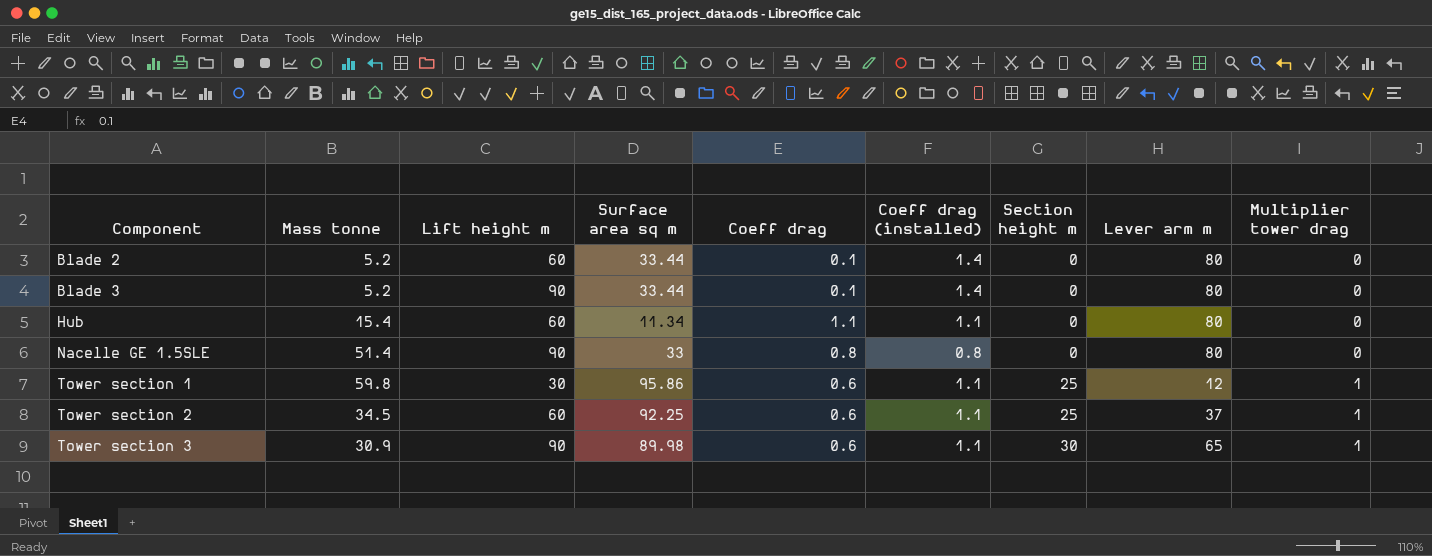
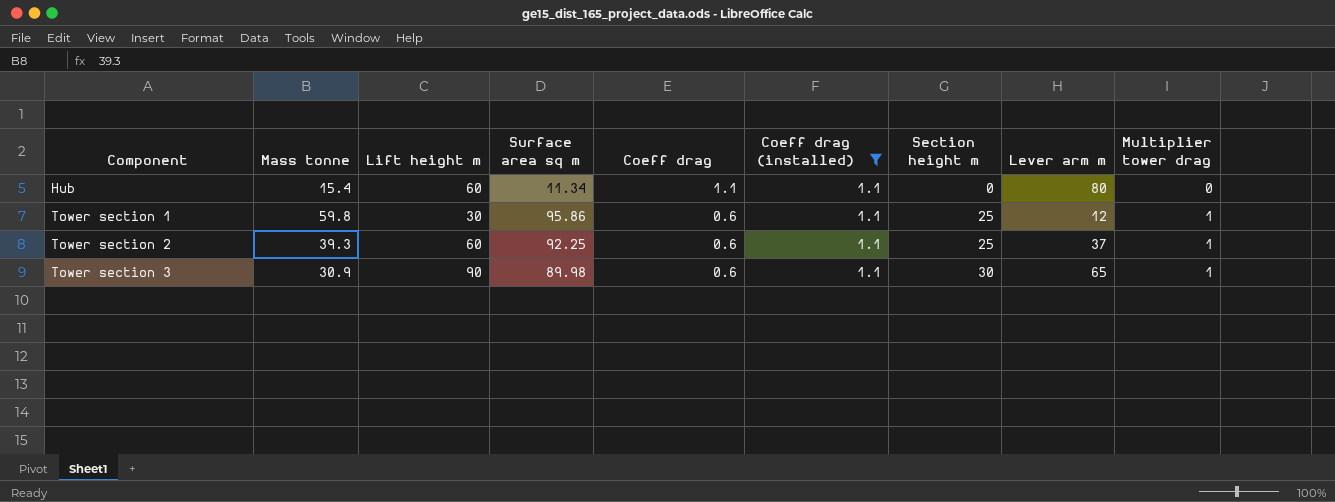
filter: none -> Coeff drag (installed) = 1.1
Tower section 2 | Mass tonne: 34.5 -> 39.3

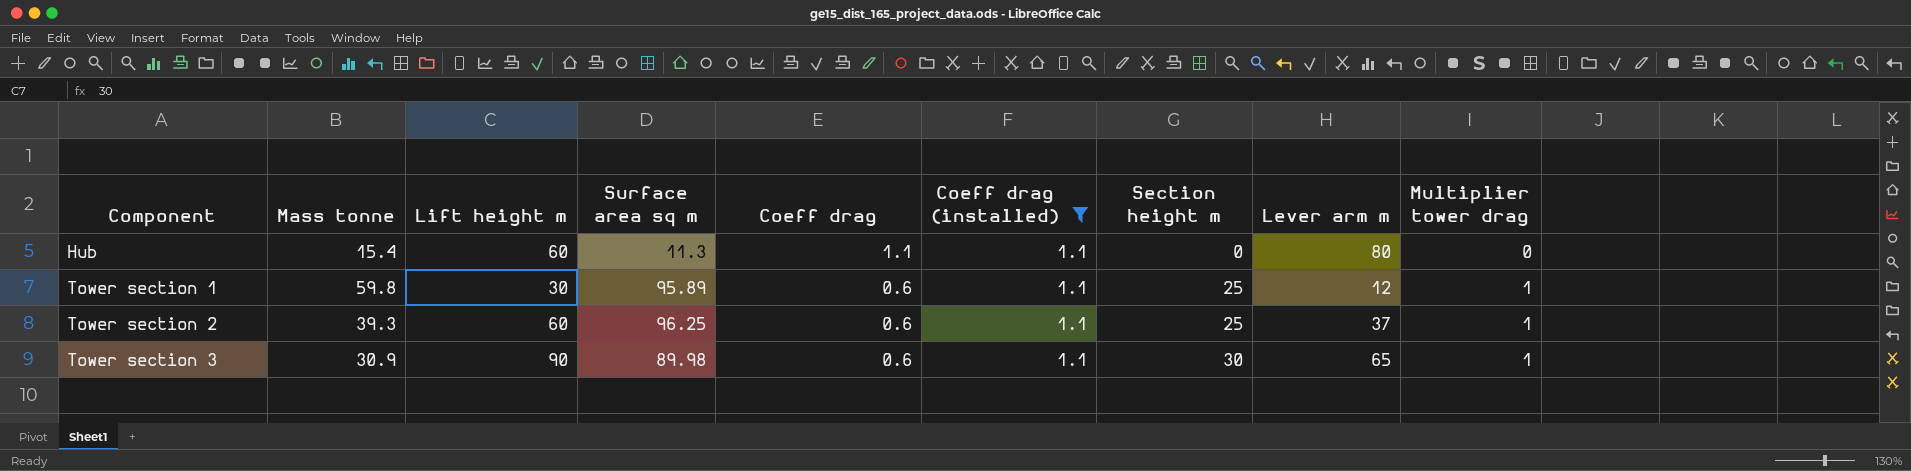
Hub | Surface area sq m: 11.34 -> 11.3
Tower section 1 | Surface area sq m: 95.86 -> 95.89
Tower section 2 | Surface area sq m: 92.25 -> 96.25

Work item |
Although the records above include pictures, the copy must contain only their exact text.

Written reply |
filter: none -> Coeff drag (installed) = 1.1
Tower section 2 | Mass tonne: 34.5 -> 39.3

Hub | Surface area sq m: 11.34 -> 11.3
Tower section 1 | Surface area sq m: 95.86 -> 95.89
Tower section 2 | Surface area sq m: 92.25 -> 96.25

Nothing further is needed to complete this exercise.